*Activity*: Strip out the pictures and output each remaining line of the data word for word.

*Input records*:
* * * * * * * * *

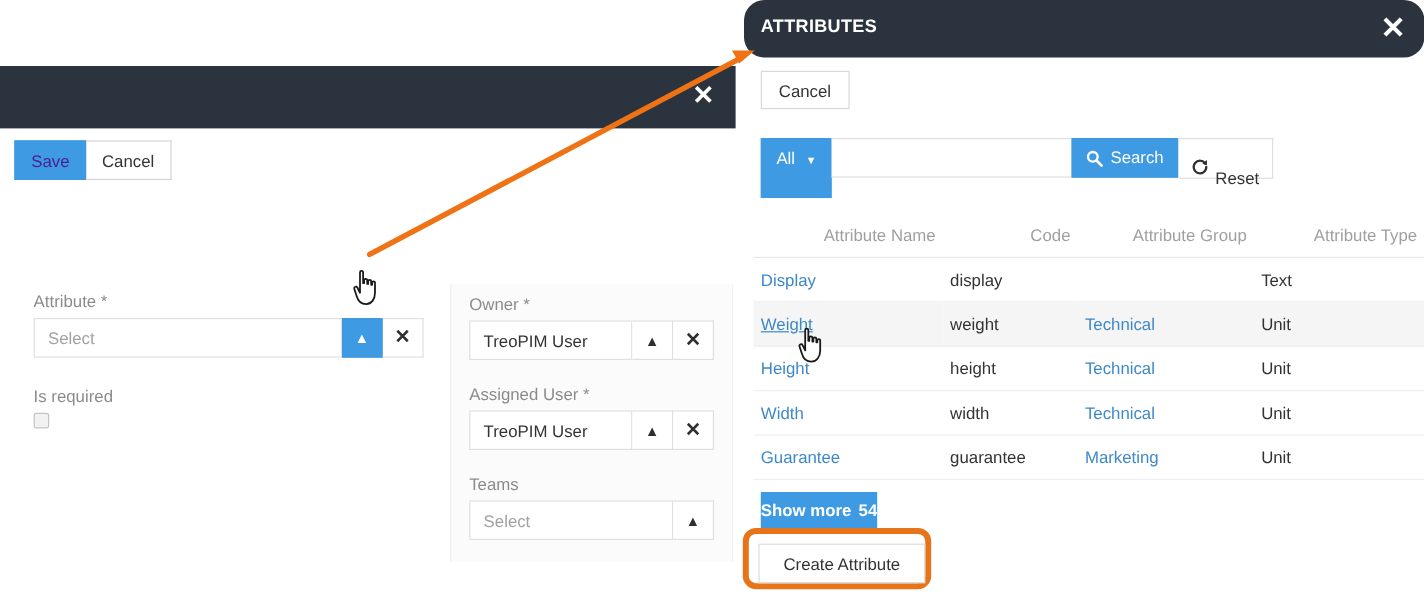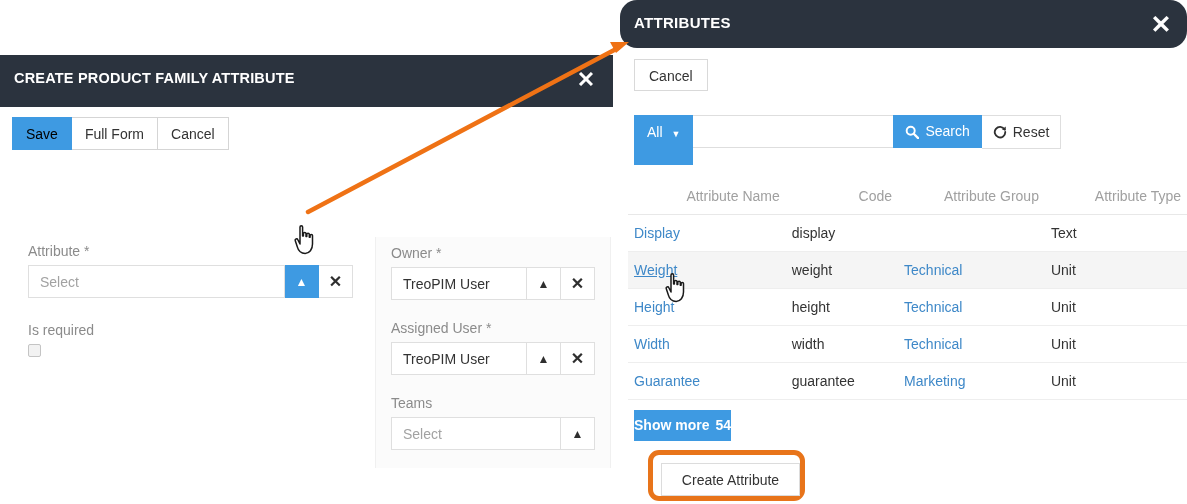--- a/index.html
+++ b/index.html
@@ -399,7 +399,6 @@
 <div id="create-pfa-modal">
 
   <div class="modal-header">
-    <div class="modal-title">CREATE PRODUCT FAMILY ATTRIBUTE</div>
     <div class="modal-close">✕</div>
   </div>
 

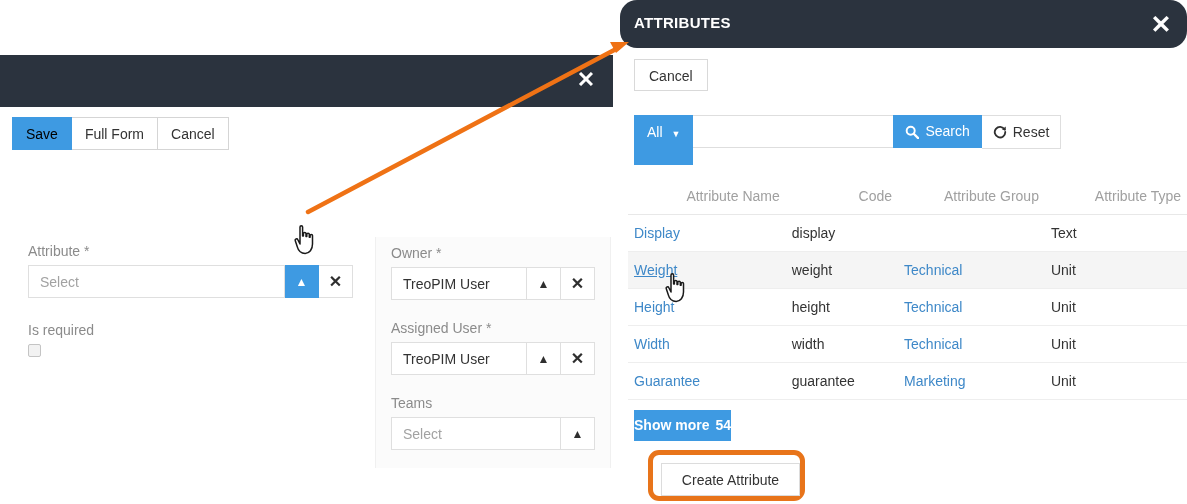--- a/index.html
+++ b/index.html
@@ -77,7 +77,7 @@
   }
   .btn-primary {
     background: #3e9ae2;
-    color: #000000;
+    color: #4c1d95;
     border: 1px solid #3e9ae2;
   }
   .btn-default {

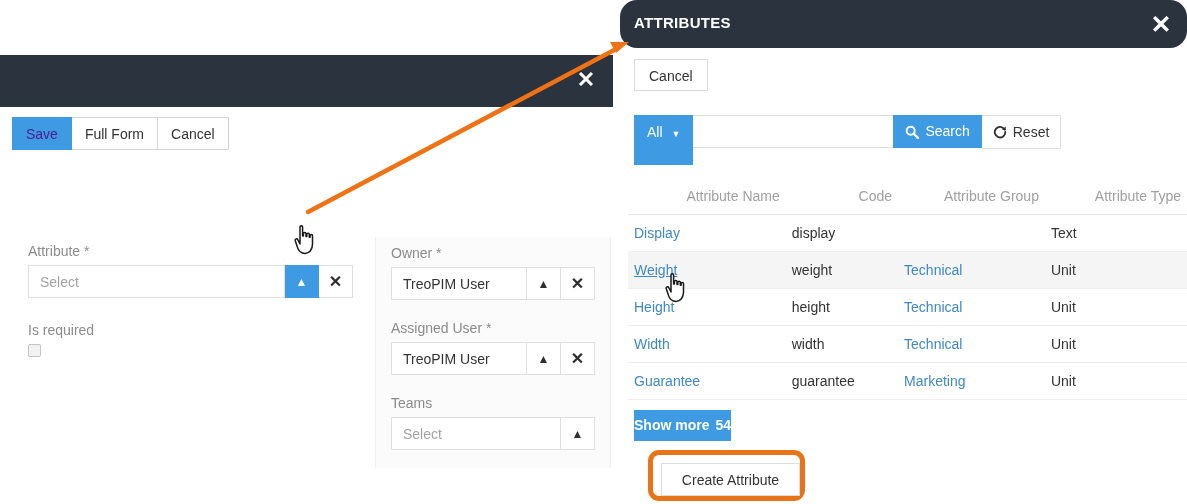--- a/index.html
+++ b/index.html
@@ -404,7 +404,6 @@
 
   <div class="btn-group">
     <div class="btn btn-primary">Save</div>
-    <div class="btn btn-default">Full Form</div>
     <div class="btn btn-default">Cancel</div>
   </div>
 

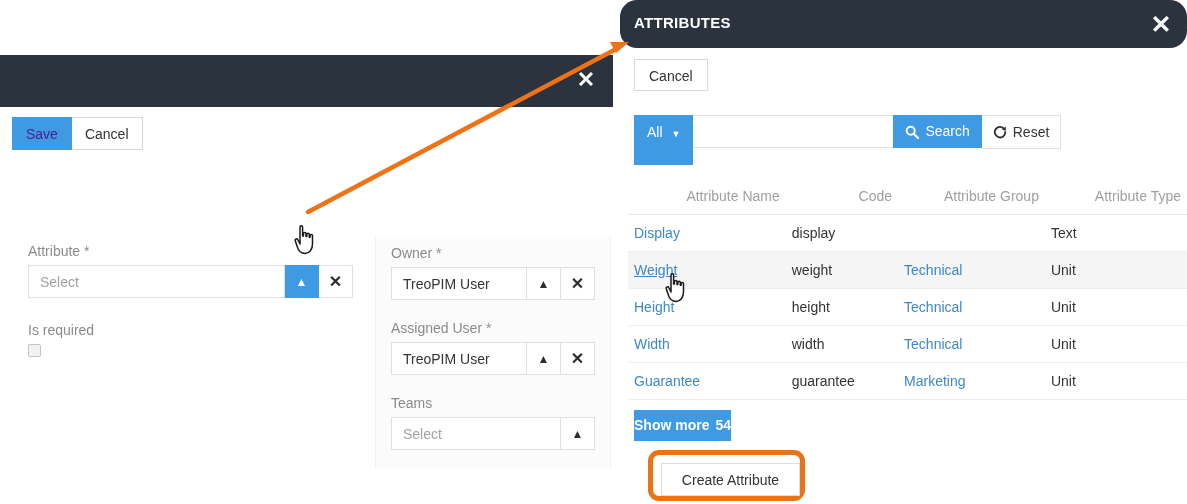--- a/index.html
+++ b/index.html
@@ -295,7 +295,7 @@
     padding: 16px 11px;
     font-size: 14px;
     display: flex;
-    align-items: center;
+    align-items: flex-start;
     gap: 6px;
     cursor: pointer;
     box-sizing: border-box;

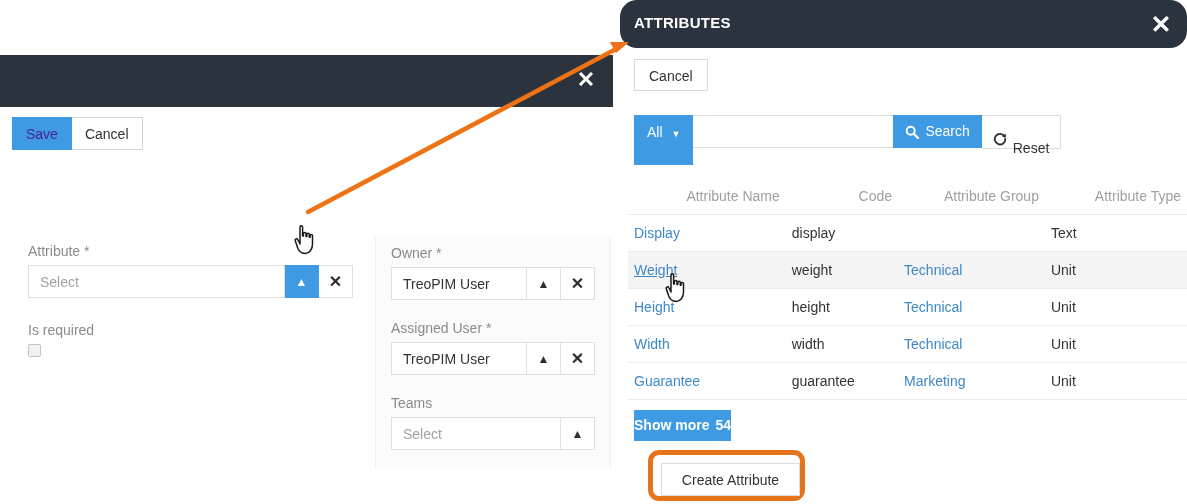--- a/index.html
+++ b/index.html
@@ -357,13 +357,12 @@
   .create-attr-wrap {
     position: absolute;
     left: 619px;
-    top: 450px;
+    top: 440px;
     width: 157px;
     height: 51px;
     border: 5px solid #e8741a;
     border-radius: 11px;
     box-sizing: border-box;
-    margin-left: 29px;
   }
   .create-attr-btn {
     position: absolute;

* * * * * * * * *

*Solved exercise*:
--- a/index.html
+++ b/index.html
@@ -399,7 +399,6 @@
 <div id="create-pfa-modal">
 
   <div class="modal-header">
-    <div class="modal-title">CREATE PRODUCT FAMILY ATTRIBUTE</div>
     <div class="modal-close">✕</div>
   </div>
 

--- a/index.html
+++ b/index.html
@@ -77,7 +77,7 @@
   }
   .btn-primary {
     background: #3e9ae2;
-    color: #000000;
+    color: #4c1d95;
     border: 1px solid #3e9ae2;
   }
   .btn-default {

--- a/index.html
+++ b/index.html
@@ -404,7 +404,6 @@
 
   <div class="btn-group">
     <div class="btn btn-primary">Save</div>
-    <div class="btn btn-default">Full Form</div>
     <div class="btn btn-default">Cancel</div>
   </div>
 

--- a/index.html
+++ b/index.html
@@ -295,7 +295,7 @@
     padding: 16px 11px;
     font-size: 14px;
     display: flex;
-    align-items: center;
+    align-items: flex-start;
     gap: 6px;
     cursor: pointer;
     box-sizing: border-box;

--- a/index.html
+++ b/index.html
@@ -357,13 +357,12 @@
   .create-attr-wrap {
     position: absolute;
     left: 619px;
-    top: 450px;
+    top: 440px;
     width: 157px;
     height: 51px;
     border: 5px solid #e8741a;
     border-radius: 11px;
     box-sizing: border-box;
-    margin-left: 29px;
   }
   .create-attr-btn {
     position: absolute;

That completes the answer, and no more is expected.